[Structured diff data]
=== Begin Enclosure ===
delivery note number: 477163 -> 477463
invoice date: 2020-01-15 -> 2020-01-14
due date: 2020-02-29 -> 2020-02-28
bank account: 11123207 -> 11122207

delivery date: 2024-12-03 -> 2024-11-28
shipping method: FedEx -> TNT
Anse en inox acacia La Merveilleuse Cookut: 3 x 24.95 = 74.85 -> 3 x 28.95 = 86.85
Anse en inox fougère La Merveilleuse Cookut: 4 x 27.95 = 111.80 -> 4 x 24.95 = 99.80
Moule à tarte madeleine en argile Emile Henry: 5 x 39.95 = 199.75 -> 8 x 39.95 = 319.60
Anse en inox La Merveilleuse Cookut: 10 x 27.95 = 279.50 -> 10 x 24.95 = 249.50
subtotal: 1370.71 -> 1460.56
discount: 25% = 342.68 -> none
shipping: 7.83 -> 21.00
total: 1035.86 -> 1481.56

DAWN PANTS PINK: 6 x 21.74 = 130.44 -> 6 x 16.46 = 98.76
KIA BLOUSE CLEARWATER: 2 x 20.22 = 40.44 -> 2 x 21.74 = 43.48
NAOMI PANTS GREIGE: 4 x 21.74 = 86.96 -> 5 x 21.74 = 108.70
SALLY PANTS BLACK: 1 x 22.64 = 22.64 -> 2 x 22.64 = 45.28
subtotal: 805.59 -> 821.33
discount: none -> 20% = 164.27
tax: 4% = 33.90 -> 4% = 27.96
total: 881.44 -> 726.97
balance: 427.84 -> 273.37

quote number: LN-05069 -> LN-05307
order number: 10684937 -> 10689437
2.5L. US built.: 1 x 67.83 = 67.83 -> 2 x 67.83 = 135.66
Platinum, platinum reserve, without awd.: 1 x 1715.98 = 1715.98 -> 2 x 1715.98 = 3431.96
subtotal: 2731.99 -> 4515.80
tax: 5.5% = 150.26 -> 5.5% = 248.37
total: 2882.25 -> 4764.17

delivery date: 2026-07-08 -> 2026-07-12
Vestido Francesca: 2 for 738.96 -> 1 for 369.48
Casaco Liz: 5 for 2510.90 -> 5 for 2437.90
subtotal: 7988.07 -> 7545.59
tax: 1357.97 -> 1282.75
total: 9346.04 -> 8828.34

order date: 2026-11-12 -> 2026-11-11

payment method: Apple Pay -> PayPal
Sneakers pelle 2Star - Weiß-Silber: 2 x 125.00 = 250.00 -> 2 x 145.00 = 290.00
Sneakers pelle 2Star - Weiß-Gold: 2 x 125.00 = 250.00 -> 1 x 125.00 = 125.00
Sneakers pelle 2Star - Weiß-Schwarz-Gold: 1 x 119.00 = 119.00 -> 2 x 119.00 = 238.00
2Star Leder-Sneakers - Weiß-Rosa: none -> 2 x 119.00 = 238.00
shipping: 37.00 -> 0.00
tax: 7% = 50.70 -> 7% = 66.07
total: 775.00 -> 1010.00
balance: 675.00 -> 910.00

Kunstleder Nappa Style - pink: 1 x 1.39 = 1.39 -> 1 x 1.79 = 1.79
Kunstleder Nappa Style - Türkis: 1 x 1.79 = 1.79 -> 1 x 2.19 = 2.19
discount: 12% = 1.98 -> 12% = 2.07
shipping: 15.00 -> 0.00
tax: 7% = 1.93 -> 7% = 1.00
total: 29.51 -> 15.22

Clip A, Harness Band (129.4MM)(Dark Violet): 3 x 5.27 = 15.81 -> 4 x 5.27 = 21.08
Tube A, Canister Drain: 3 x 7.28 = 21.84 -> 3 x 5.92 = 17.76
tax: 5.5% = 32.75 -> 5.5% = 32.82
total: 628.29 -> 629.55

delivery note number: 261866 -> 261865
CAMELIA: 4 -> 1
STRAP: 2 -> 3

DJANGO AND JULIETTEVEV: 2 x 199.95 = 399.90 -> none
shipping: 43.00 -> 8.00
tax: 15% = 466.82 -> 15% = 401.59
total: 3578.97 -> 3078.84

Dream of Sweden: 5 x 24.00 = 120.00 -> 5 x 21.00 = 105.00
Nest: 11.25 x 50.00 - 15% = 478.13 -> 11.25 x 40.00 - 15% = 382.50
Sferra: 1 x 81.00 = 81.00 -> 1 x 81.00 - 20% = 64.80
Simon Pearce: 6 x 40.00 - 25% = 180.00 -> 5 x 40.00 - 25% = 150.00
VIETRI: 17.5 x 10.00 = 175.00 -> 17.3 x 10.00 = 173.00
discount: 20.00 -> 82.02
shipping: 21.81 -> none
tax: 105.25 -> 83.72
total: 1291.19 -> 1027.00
=== End Enclosure ===
- [Your assignment]:
In this exercise, the data above is to be printed exactly.

- [Written answer]:
delivery note number: 477163 -> 477463
invoice date: 2020-01-15 -> 2020-01-14
due date: 2020-02-29 -> 2020-02-28
bank account: 11123207 -> 11122207

delivery date: 2024-12-03 -> 2024-11-28
shipping method: FedEx -> TNT
Anse en inox acacia La Merveilleuse Cookut: 3 x 24.95 = 74.85 -> 3 x 28.95 = 86.85
Anse en inox fougère La Merveilleuse Cookut: 4 x 27.95 = 111.80 -> 4 x 24.95 = 99.80
Moule à tarte madeleine en argile Emile Henry: 5 x 39.95 = 199.75 -> 8 x 39.95 = 319.60
Anse en inox La Merveilleuse Cookut: 10 x 27.95 = 279.50 -> 10 x 24.95 = 249.50
subtotal: 1370.71 -> 1460.56
discount: 25% = 342.68 -> none
shipping: 7.83 -> 21.00
total: 1035.86 -> 1481.56

DAWN PANTS PINK: 6 x 21.74 = 130.44 -> 6 x 16.46 = 98.76
KIA BLOUSE CLEARWATER: 2 x 20.22 = 40.44 -> 2 x 21.74 = 43.48
NAOMI PANTS GREIGE: 4 x 21.74 = 86.96 -> 5 x 21.74 = 108.70
SALLY PANTS BLACK: 1 x 22.64 = 22.64 -> 2 x 22.64 = 45.28
subtotal: 805.59 -> 821.33
discount: none -> 20% = 164.27
tax: 4% = 33.90 -> 4% = 27.96
total: 881.44 -> 726.97
balance: 427.84 -> 273.37

quote number: LN-05069 -> LN-05307
order number: 10684937 -> 10689437
2.5L. US built.: 1 x 67.83 = 67.83 -> 2 x 67.83 = 135.66
Platinum, platinum reserve, without awd.: 1 x 1715.98 = 1715.98 -> 2 x 1715.98 = 3431.96
subtotal: 2731.99 -> 4515.80
tax: 5.5% = 150.26 -> 5.5% = 248.37
total: 2882.25 -> 4764.17

delivery date: 2026-07-08 -> 2026-07-12
Vestido Francesca: 2 for 738.96 -> 1 for 369.48
Casaco Liz: 5 for 2510.90 -> 5 for 2437.90
subtotal: 7988.07 -> 7545.59
tax: 1357.97 -> 1282.75
total: 9346.04 -> 8828.34

order date: 2026-11-12 -> 2026-11-11

payment method: Apple Pay -> PayPal
Sneakers pelle 2Star - Weiß-Silber: 2 x 125.00 = 250.00 -> 2 x 145.00 = 290.00
Sneakers pelle 2Star - Weiß-Gold: 2 x 125.00 = 250.00 -> 1 x 125.00 = 125.00
Sneakers pelle 2Star - Weiß-Schwarz-Gold: 1 x 119.00 = 119.00 -> 2 x 119.00 = 238.00
2Star Leder-Sneakers - Weiß-Rosa: none -> 2 x 119.00 = 238.00
shipping: 37.00 -> 0.00
tax: 7% = 50.70 -> 7% = 66.07
total: 775.00 -> 1010.00
balance: 675.00 -> 910.00

Kunstleder Nappa Style - pink: 1 x 1.39 = 1.39 -> 1 x 1.79 = 1.79
Kunstleder Nappa Style - Türkis: 1 x 1.79 = 1.79 -> 1 x 2.19 = 2.19
discount: 12% = 1.98 -> 12% = 2.07
shipping: 15.00 -> 0.00
tax: 7% = 1.93 -> 7% = 1.00
total: 29.51 -> 15.22

Clip A, Harness Band (129.4MM)(Dark Violet): 3 x 5.27 = 15.81 -> 4 x 5.27 = 21.08
Tube A, Canister Drain: 3 x 7.28 = 21.84 -> 3 x 5.92 = 17.76
tax: 5.5% = 32.75 -> 5.5% = 32.82
total: 628.29 -> 629.55

delivery note number: 261866 -> 261865
CAMELIA: 4 -> 1
STRAP: 2 -> 3

DJANGO AND JULIETTEVEV: 2 x 199.95 = 399.90 -> none
shipping: 43.00 -> 8.00
tax: 15% = 466.82 -> 15% = 401.59
total: 3578.97 -> 3078.84

Dream of Sweden: 5 x 24.00 = 120.00 -> 5 x 21.00 = 105.00
Nest: 11.25 x 50.00 - 15% = 478.13 -> 11.25 x 40.00 - 15% = 382.50
Sferra: 1 x 81.00 = 81.00 -> 1 x 81.00 - 20% = 64.80
Simon Pearce: 6 x 40.00 - 25% = 180.00 -> 5 x 40.00 - 25% = 150.00
VIETRI: 17.5 x 10.00 = 175.00 -> 17.3 x 10.00 = 173.00
discount: 20.00 -> 82.02
shipping: 21.81 -> none
tax: 105.25 -> 83.72
total: 1291.19 -> 1027.00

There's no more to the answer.